Polisi Tangkap Anggota KNPB Terkait Pasokan Senjata Ilegal Ke Wilayah Papua

GemaNusa – Kepolisian Daerah Papua berhasil menangkap Naftali N Tipagau (NT) yang menjadi buronan kasus pembelian senjata ilegal dan amunisi yang selama ini memasok kelompok separatis di Papua. Hal itu diungkapkan oleh Kapolda Papua, Irjen Paulus Waterpauw kepada wartawan.

Paulus Waterpauw mengatakan bahwa tersangka ditangkap di dekat Kampus Universitas Yapis Jayapura. “Dari hasil penyelidikan tim bahwa NT berada di Kota Jayapura, selanjutnya anggota melakukan penangkapan terhadap NT di Jalan Sam Ratulangi depan Kampus Universitas Yapis Jayapura,” ujar Waterpauw.

Nataniel Tipagau sendiri merupakan Sekretaris Umum KNPB Intan Jaya sekaligus jaringan pencari senjata api dan amunisi untuk KKB Intan Jaya. Pria ini dikenal licin, dua kali lolos dari penyergapan polisi.

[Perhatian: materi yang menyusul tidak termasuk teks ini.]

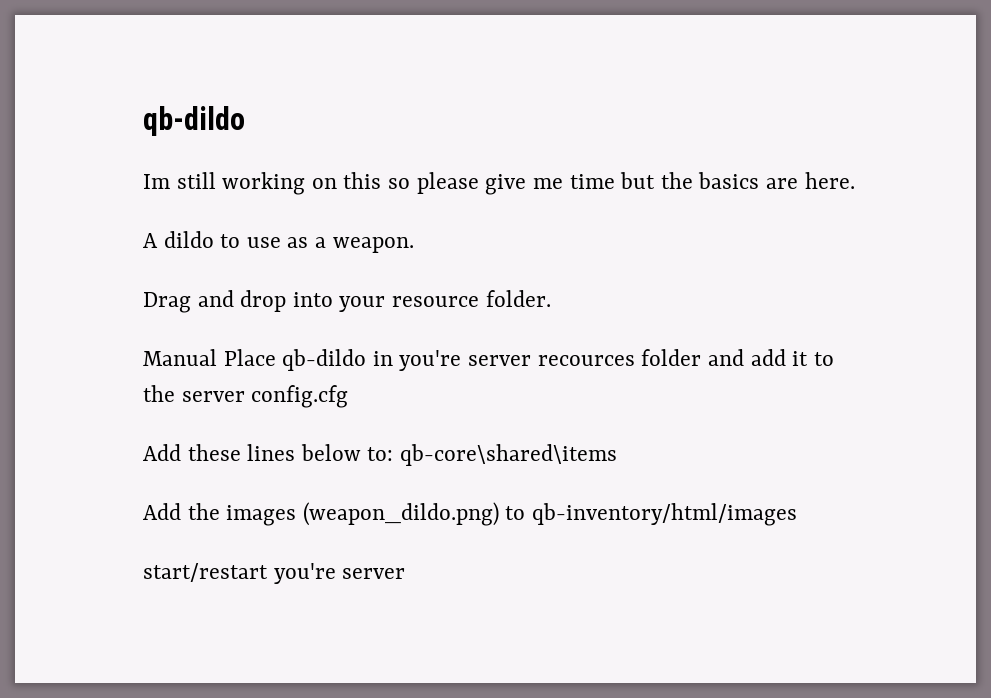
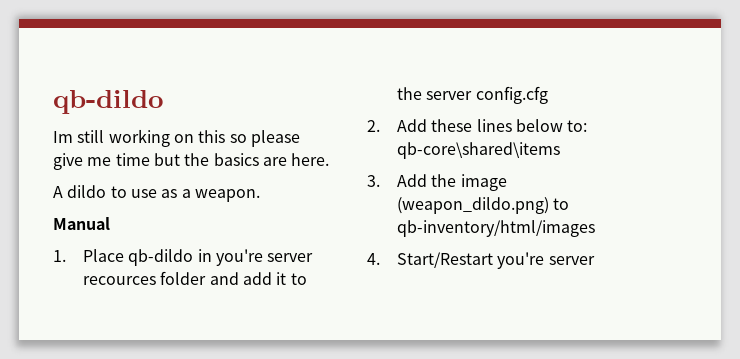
[143,290,551,313] [143,349,217,366] Drag and drop into your resource folder. // Manual -> [53,217,110,230] [53,250,66,262] Manual // 1.
(349, 396) none -> [367,120,380,132] 2.
(618, 455) none -> [367,175,380,187] 3.
[226,505,297,526] images -> [460,174,507,191] image
[143,563,268,582] start/restart -> [367,252,494,268] 4. Start/Restart

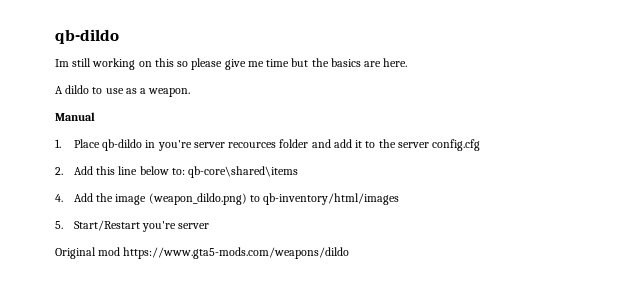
[431,119,512,132] these lines -> [96,166,138,175] this line
[367,175,380,187] 3. -> [55,194,63,202] 4.
[367,253,380,265] 4. -> [55,221,63,229] 5.
(595, 260) none -> [55,247,350,259] // Original mod https://www.gta5-mods.com/weapons/dildo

Selain itu, NT masuk Daftar Pencarian Orang (DPO) sejak 25 November 2020 atau ketika polisi melakukan penangkapan transaksi pembelian amunisi bersama-sama dengan Paulus Tebay di Kabupaten Nabire.

Tersangka NT juga diketahui aktif melakukan propaganda dengan mengangkat isu-isu pelanggaran HAM oleh aparat keamanan di media sosial dalam mendukung upaya penolakan Otsus Jilid II dan pelaksanaan mogok sipil nasional 2021.

Sebelumnya, Kapolda Papua Barat, Irjen Polisi Tornagogo Sihombing, mengatakan Tim Polda Papua Barat mencurigai adanya transaksi penjualan senjata api yang dilakukan jaringan Filipina kepada kelompok kriminal bersenjata (KKB).

“Jadi jaringan KKB ini punya hubungan khusus dengan pelaku tindak kejahatan yang ada di Filipina. Dari Filipina senjata masuk Indonesia melalui Manado, Sulawesi Utara. Selanjutnya dari Manado penyelundupan senjata api ke Papua Barat dilakukan melalui Sorong lalu ke Manokwari. Diduga jaringan ini juga sudah masuk ke wilayah Papua melalui Kabupaten Nabire,” kata Tornagogo Sihombing.

Sejumlah kasus penangkapan tersangka pemasok senjata ke kelompok separatis Papua ini meningkatkan kecemasan masyarakat lokal, karena hal ini membuktikan bahwa kelompok tersebut terbukti meningkatkan resistensi keamanan di wilayah Papua. Keterlibatan kelompok separatis pendukung pro kemerdekaan Papua semestinya memperjelas posisi mereka yang hadir untuk menciptakan kerusuhan di wilayah Papua, saat Pemerintah berupaya memajukan bumi Cendrawasih.